##### DATASET RECORDS #####

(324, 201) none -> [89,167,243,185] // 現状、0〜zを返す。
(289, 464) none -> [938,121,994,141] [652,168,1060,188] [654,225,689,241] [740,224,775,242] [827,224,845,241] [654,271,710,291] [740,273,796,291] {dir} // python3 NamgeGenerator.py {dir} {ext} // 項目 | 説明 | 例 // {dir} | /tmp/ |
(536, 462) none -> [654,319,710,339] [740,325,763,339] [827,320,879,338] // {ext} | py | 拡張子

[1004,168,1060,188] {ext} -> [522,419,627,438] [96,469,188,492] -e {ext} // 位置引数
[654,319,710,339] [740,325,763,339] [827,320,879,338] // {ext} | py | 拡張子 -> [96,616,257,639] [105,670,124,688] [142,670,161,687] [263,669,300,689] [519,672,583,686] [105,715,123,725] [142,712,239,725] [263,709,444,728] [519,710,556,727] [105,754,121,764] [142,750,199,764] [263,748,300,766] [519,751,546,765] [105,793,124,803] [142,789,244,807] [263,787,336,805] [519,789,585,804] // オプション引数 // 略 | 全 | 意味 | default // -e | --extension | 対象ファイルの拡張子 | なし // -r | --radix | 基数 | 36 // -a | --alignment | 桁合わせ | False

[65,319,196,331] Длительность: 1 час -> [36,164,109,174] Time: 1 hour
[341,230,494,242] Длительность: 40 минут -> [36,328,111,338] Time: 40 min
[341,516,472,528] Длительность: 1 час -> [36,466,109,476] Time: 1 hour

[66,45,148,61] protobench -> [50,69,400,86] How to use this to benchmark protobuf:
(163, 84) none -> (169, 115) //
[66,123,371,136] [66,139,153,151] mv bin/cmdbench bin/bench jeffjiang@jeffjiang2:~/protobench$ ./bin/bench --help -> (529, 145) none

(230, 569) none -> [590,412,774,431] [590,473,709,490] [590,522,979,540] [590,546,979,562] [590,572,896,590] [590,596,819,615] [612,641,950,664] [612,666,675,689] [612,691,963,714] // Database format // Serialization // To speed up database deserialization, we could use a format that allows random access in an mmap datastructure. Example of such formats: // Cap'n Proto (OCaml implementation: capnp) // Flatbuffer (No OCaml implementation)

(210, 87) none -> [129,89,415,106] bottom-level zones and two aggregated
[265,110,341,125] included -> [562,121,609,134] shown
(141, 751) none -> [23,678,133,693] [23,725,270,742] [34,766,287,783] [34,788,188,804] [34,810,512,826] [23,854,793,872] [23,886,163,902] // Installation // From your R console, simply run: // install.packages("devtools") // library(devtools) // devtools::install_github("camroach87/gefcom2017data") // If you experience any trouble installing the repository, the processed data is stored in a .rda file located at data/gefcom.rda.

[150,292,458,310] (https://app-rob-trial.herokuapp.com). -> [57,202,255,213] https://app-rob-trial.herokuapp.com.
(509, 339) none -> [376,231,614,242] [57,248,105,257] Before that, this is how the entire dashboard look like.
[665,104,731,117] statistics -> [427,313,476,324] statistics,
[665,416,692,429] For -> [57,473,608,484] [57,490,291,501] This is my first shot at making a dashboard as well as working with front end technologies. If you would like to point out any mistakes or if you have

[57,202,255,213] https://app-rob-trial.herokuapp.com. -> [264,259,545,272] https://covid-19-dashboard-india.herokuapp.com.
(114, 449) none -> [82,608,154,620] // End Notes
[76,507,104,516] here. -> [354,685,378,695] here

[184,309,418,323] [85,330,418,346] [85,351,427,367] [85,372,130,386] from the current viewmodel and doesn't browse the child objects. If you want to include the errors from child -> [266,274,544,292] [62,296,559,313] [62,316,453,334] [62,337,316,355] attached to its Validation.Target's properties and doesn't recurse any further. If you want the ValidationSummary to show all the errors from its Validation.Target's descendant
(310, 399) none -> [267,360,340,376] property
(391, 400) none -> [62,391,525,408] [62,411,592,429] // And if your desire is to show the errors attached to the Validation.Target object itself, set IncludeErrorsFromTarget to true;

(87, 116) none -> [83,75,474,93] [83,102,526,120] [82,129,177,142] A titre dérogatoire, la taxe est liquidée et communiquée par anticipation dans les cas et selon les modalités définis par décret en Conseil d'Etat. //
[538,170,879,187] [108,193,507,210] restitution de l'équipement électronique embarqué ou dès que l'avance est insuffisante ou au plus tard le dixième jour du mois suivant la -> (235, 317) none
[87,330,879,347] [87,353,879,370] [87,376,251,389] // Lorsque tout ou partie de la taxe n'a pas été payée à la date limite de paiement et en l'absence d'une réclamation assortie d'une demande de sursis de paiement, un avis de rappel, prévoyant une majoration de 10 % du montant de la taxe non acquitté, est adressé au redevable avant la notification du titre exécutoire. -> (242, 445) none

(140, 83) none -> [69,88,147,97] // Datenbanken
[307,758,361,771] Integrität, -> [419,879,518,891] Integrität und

#####

** DIRECTIONS **
Reproduce the lines of the entries above from the one with "[150,292,458,310] (https://app-rob-trial.herokuapp.com). ->" to the one with "[665,104,731,117] statistics ->", both included, exactly and without any other line.

** SOLUTION TO THIS EXERCISE **
[150,292,458,310] (https://app-rob-trial.herokuapp.com). -> [57,202,255,213] https://app-rob-trial.herokuapp.com.
(509, 339) none -> [376,231,614,242] [57,248,105,257] Before that, this is how the entire dashboard look like.
[665,104,731,117] statistics -> [427,313,476,324] statistics,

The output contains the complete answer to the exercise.